Tue Apr 14 21:00:00 CDT 2015

Consensus Actual Previous
Y/Y % Change 7.0% 7.0% 7.3%
Q/Q % Change 1.3% 1.5%

First quarter gross domestic product was up 7.0 percent from the same quarter a year ago as expected. The quarterly pace was its slowest in six years highlighting the challenge of finding new growth drivers amid a slowdown in the key pillars of construction and manufacturing. For the year 2014, GDP was up 7.4 percent after growing 7.7 percent in 2013. The 2014 growth rate was the slowest since the 3.8 percent recorded in the post-Tiananmen chill of 1990. On a seasonally adjusted basis, GDP was up 1.3 percent from the fourth quarter after expanding 1.5 percent in the fourth quarter.

The slowdown is widely seen as necessary and inevitable as the country tries to retool its growth model away from smokestack industries and towards domestic consumption and services. But at the same time, policy makers want to avoid an abrupt slowdown that could cause unemployment to jump and threaten financial stability with a wave of defaults. Expectations that the People's Bank of China will respond to weakening growth with further monetary easing has propelled China's equity market in recent months.
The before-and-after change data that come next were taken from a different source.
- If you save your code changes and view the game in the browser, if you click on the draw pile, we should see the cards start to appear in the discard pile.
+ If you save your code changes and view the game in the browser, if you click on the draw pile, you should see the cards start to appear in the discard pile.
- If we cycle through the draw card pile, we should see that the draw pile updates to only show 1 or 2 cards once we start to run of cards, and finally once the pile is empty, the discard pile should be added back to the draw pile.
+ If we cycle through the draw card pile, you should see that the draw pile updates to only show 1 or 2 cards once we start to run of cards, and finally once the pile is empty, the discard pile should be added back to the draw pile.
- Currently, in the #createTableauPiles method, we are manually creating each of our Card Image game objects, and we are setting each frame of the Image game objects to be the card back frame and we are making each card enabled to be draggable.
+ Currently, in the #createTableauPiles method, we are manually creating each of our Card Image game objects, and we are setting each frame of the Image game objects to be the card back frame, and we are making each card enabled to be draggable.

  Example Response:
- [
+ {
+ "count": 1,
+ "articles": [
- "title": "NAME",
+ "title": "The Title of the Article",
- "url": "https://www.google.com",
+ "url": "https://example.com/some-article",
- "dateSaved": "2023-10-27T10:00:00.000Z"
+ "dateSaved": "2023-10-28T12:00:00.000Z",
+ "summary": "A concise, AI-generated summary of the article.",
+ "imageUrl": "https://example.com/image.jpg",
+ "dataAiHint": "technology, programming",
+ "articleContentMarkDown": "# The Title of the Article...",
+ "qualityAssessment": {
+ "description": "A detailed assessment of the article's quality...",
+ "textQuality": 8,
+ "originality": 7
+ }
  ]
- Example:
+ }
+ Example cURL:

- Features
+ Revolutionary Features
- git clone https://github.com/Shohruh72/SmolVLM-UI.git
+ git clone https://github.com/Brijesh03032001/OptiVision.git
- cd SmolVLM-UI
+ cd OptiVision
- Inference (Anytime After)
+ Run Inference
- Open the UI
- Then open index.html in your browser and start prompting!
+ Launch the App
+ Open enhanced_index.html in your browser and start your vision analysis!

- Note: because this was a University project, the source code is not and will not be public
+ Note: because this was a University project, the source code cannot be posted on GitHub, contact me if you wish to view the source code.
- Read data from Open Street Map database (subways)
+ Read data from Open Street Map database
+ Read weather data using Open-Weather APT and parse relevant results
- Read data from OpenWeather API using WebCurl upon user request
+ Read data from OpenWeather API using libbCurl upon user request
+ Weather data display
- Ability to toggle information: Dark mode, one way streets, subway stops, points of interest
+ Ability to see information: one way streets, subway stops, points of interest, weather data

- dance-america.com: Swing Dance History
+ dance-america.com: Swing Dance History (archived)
Gross Domestic Product (GDP) refers to the final products at market prices produced by all resident units in a country (or a region) during a certain period of time. GDP is the core indicator of the national accounts, and also an important indicator to measure the economic conditions and the level of development of a country or region. GDP is calculated from three approaches -- production, income and expenditure -- which reflect gross domestic product and its composition from different angles.

GDP is the all-inclusive measure of economic activity. The GDP report contains a treasure-trove of information which not only paints an image of the overall economy, but tells investors about important trends within the big picture. GDP components such as consumer spending, business and residential investment, and price (inflation) indexes illuminate the economy's undercurrents, which can translate to investment opportunities and guidance in managing a portfolio.

The data are compiled by NBS and the People's Bank of China (PBoC). Estimates for non-financial corporations, financial corporations, general government, household and the rest of the world sectors are published. The production accounts, distribution and use of income account, and capital account data are compiled by NBS. NBS also develops the financial account by rearranging financial transactions data in the flow of funds accounts compiled by PBoC. There are no breakdowns of government consumption expenditure, gross fixed capital formation, change in inventories and net exports. Household consumption expenditures are broken down into urban and rural. The income components of GDP are only published in the input-output tables. NBS uses the Chinese Industrial Classification of the National Economy.